Chinita laughed merrily. “What! a coward still, and with the old stories we used to tell still first in your mind? Ah, I have tales to tell now will be worth your hearing.” She bent low and added in a whisper, “Have they not told you? I have the place of the Señorita Herlinda now! I have her room. I think sometimes she must be dead, and I have risen in her stead. Do I look like a ghost, Chata?”

“Hush, hush!” entreated Chata. “Oh Chinita, I wish I never had gone away. Oh, how shall I live now? How can I bear it?”

At that moment Doña Feliz approached, and evading her proffered embrace the young girl bent her head on the arm of the woman and burst into tears. Chinita stood confounded; the light and joyousness died out of her face; a certain half-savage look of inquiry came over it. She turned abruptly to the young officer,—

“What have they done to her?” she demanded.

“Chinita,” said a cold, impassive voice, “this gentleman is a stranger to you. It is not seemly that you stand here questioning him;” and with an imperious wave of her hand, Doña Isabel seemed actually to force the two apart.

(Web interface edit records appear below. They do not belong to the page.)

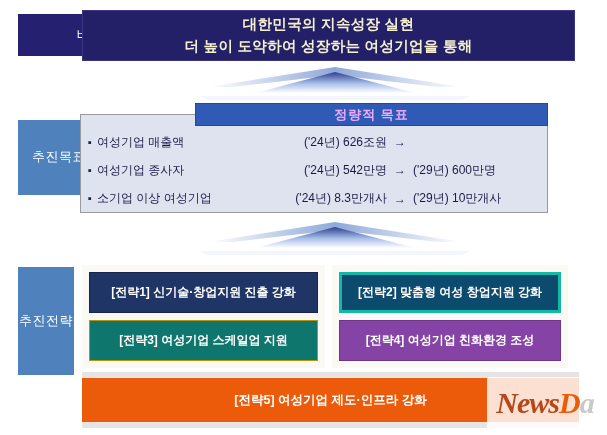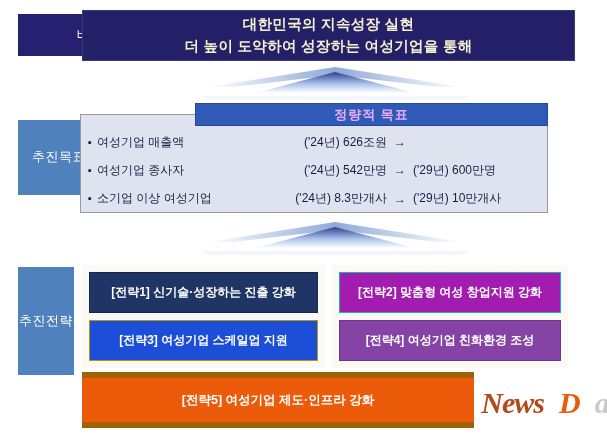--- a/index.html
+++ b/index.html
@@ -170,31 +170,31 @@
     justify-content: center;
     color: #ffffff;
     font-size: 12px;
     font-weight: bold;
     text-align: center;
     box-sizing: border-box;
     padding: 0 4px;
     white-space: nowrap;
   }
   .s1 { background: #1f3566; border: 1px solid #16264c; }
-  .s2 { background: #a21caf; border: 1px solid #14b8a6; }
-  .s3 { background: #1d4ed8; border: 1px solid #b8940c; }
+  .s2 { background: #0c4a6e; border: 3px solid #14b8a6; }
+  .s3 { background: #0f766e; border: 1px solid #b8940c; }
   .s4 { background: #8544a5; border: 1px solid #6e3589; }
 
   #strategy5-wrap {
     position: absolute;
     left: 82px;
     top: 372px;
-    width: 392px;
+    width: 497px;
     height: 56px;
-    background: #a16207;
+    background: #e5e5e5;
     box-sizing: border-box;
     padding: 6px 0;
   }
   #strategy5-box {
     height: 44px;
     background: #ec5b09;
     display: flex;
     align-items: center;
     justify-content: center;
     color: #ffffff;
@@ -213,21 +213,20 @@
     background: rgba(255,255,255,0.82);
     display: flex;
     align-items: center;
     justify-content: center;
     font-family: "Liberation Serif", "DejaVu Serif", serif;
     font-size: 30px;
     font-weight: bold;
     font-style: italic;
     letter-spacing: -1px;
     border-radius: 2px;
-    gap: 15px;
   }
   .wm-news { color: #b5481b; }
   .wm-d    { color: #ec5b09; }
   .wm-a    { color: #c9c9c9; }
 </style>
 </head>
 <body>
 
 <div id="canvas">
 
@@ -297,21 +296,21 @@
     <path d="M135 4 L262 24 L238 24 L135 12 L32 24 L8 24 Z" fill="url(#chevGradB)"></path>
     <path d="M135 9 L215 30 L55 30 Z" fill="url(#chevGradA)"></path>
     <path d="M0 33 L270 33 L262 37 L8 37 Z" fill="#f3f6fc"></path>
   </svg>
 
   <div class="side-label" id="strategy-label">
     <span>추진전략</span>
   </div>
 
   <div class="strategy-col" id="strategy-col-left">
-    <div class="strategy-box s1">[전략1] 신기술·성장하는 진출 강화</div>
+    <div class="strategy-box s1">[전략1] 신기술·창업지원 진출 강화</div>
     <div class="strategy-box s3">[전략3] 여성기업 스케일업 지원</div>
   </div>
 
   <div class="strategy-col" id="strategy-col-right">
     <div class="strategy-box s2">[전략2] 맞춤형 여성 창업지원 강화</div>
     <div class="strategy-box s4">[전략4] 여성기업 친화환경 조성</div>
   </div>
 
   <div id="strategy5-wrap">
     <div id="strategy5-box">[전략5] 여성기업 제도·인프라 강화</div>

Almost unconsciously the young man drew back, bowing low, and Chinita turned to the staircase; yet as she obeyed the movement of Doña Isabel’s hand a furious rage possessed her. As she stepped upon the first stair, some demon prompted her to wind her arm around Chata’s neck and raise her tear-stained face.

“I am going to the Señorita Herlinda’s room,” she said. “I am there in her place; and—” here she stopped, laughed, and threw a glance over her shoulder—“there is the American!”

Her last words had been prompted by a glimpse of Ashley Ward as he crossed the court. He caught the appellation, and bowed and smiled. Chinita ran up the stairs, and Doña Isabel stood rigid with a face like death. Her eyes were resting however on Chata’s countenance.

The young girl had shrunk within Doña Feliz’s protecting arm. Had Doña Isabel turned her eyes upon the woman’s defiant yet apprehensive face, it might have been a revelation to her; but she looked at Don Rafael.

“Your daughter has a strange face and strange ways for a ranchero’s daughter,” she said, with an attempt at irony; but it failed. Her face worked painfully as she added, “She reminds me of those I would forget. We have strange fancies as we grow old.”